Return the lines of the listing below exactly as they appear, beginning at the one with "[413,586,467,600] gehalten. ->" and stopping after the one with "(840, 374) none"; do not include pictures.
START Source data
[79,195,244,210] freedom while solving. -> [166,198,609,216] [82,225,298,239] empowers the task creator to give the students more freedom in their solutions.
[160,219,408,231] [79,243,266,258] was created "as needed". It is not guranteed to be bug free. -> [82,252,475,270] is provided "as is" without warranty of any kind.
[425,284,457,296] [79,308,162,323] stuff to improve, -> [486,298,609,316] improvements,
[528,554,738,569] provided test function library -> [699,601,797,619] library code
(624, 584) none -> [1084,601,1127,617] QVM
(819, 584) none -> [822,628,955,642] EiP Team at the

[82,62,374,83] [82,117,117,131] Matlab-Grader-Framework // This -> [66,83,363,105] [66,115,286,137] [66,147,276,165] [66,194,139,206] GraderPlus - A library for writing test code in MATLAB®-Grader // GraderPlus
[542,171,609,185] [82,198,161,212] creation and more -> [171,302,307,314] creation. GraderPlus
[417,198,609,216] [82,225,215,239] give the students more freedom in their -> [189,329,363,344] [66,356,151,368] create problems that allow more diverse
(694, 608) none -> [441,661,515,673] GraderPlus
END Source data
START Source data
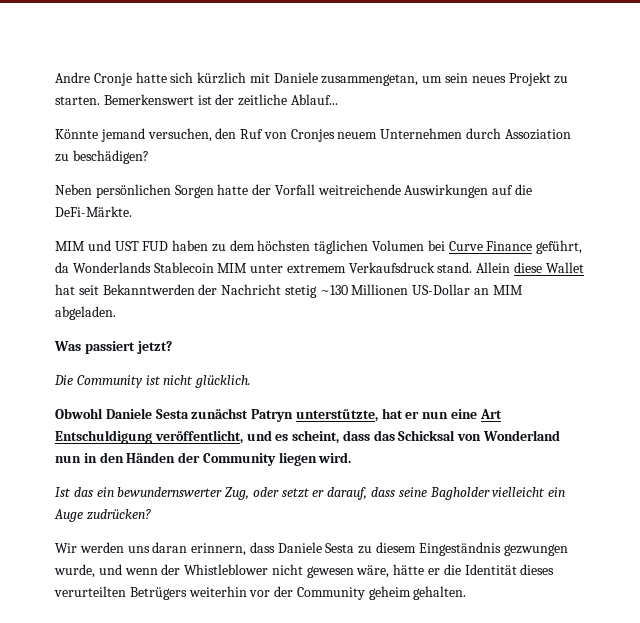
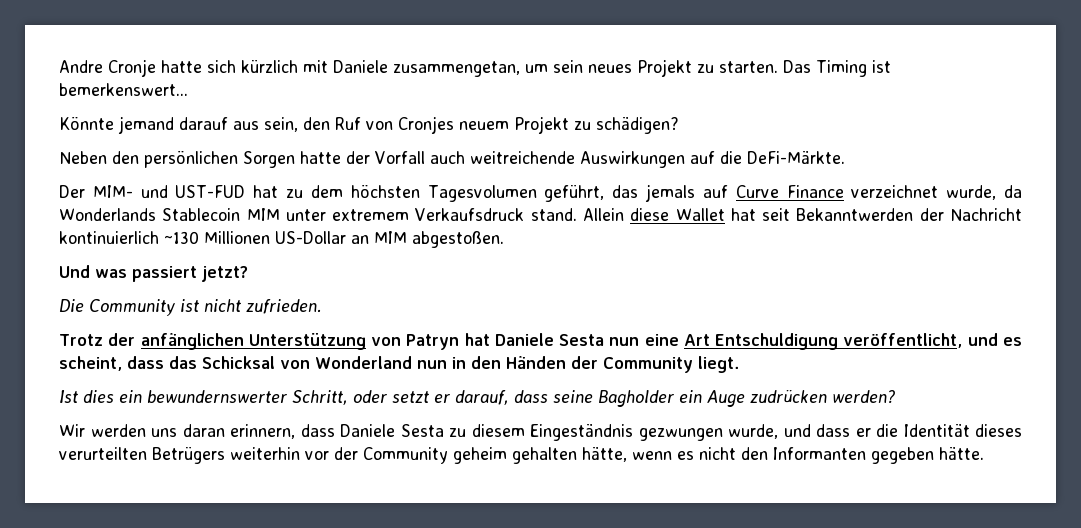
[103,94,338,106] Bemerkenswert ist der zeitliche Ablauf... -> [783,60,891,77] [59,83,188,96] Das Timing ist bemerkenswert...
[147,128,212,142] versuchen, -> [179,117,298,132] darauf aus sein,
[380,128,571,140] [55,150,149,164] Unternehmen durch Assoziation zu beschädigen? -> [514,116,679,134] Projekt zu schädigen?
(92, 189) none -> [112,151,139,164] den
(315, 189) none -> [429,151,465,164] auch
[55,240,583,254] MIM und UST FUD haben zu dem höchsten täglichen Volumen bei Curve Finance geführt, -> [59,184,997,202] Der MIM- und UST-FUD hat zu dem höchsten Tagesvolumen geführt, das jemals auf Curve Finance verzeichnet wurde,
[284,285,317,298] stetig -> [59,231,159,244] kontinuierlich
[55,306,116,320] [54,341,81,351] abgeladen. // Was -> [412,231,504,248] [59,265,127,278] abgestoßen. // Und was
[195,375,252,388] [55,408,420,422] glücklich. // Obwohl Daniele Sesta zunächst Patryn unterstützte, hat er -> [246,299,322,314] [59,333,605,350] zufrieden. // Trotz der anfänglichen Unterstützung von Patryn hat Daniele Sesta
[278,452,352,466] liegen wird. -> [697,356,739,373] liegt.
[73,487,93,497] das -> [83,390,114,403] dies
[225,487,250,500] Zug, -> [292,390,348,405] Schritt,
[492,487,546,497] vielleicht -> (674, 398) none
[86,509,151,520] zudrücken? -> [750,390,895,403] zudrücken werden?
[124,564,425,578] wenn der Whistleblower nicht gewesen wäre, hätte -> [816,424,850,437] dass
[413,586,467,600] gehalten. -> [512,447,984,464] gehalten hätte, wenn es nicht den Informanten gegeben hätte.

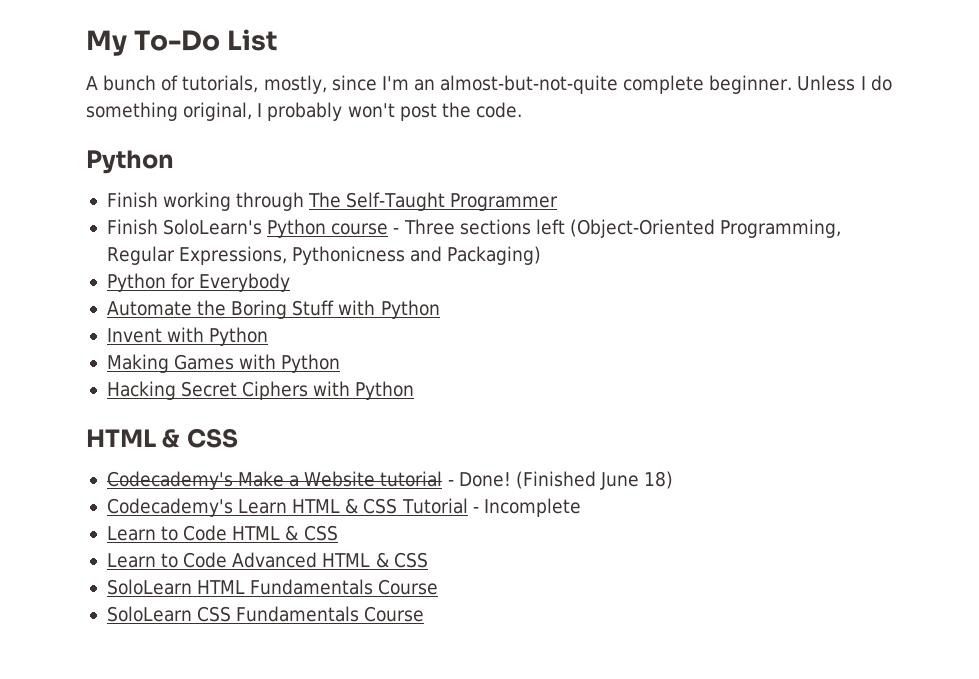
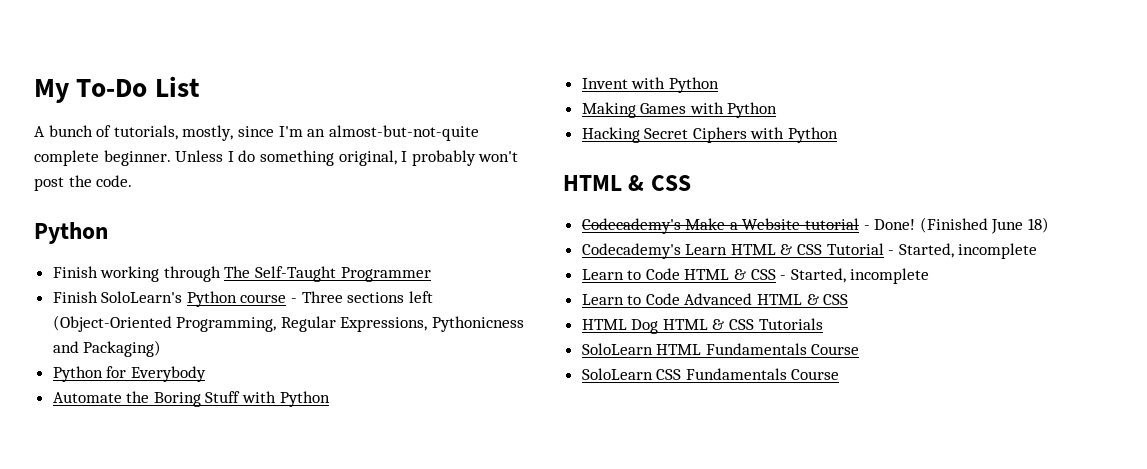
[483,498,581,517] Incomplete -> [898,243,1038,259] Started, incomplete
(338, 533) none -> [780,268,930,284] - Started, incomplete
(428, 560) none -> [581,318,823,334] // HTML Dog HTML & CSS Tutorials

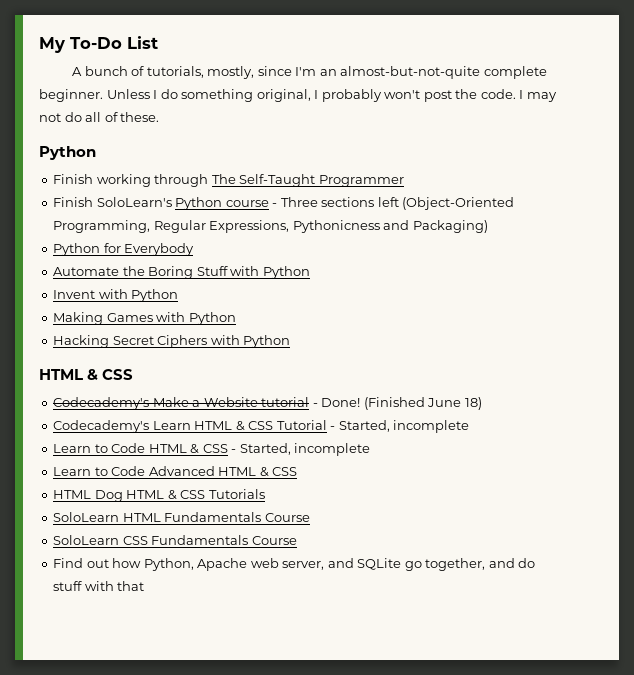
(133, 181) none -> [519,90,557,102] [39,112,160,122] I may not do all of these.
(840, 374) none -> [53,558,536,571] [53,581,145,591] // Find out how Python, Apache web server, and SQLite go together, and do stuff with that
END Source data
Answer box:
[413,586,467,600] gehalten. -> [512,447,984,464] gehalten hätte, wenn es nicht den Informanten gegeben hätte.

[483,498,581,517] Incomplete -> [898,243,1038,259] Started, incomplete
(338, 533) none -> [780,268,930,284] - Started, incomplete
(428, 560) none -> [581,318,823,334] // HTML Dog HTML & CSS Tutorials

(133, 181) none -> [519,90,557,102] [39,112,160,122] I may not do all of these.
(840, 374) none -> [53,558,536,571] [53,581,145,591] // Find out how Python, Apache web server, and SQLite go together, and do stuff with that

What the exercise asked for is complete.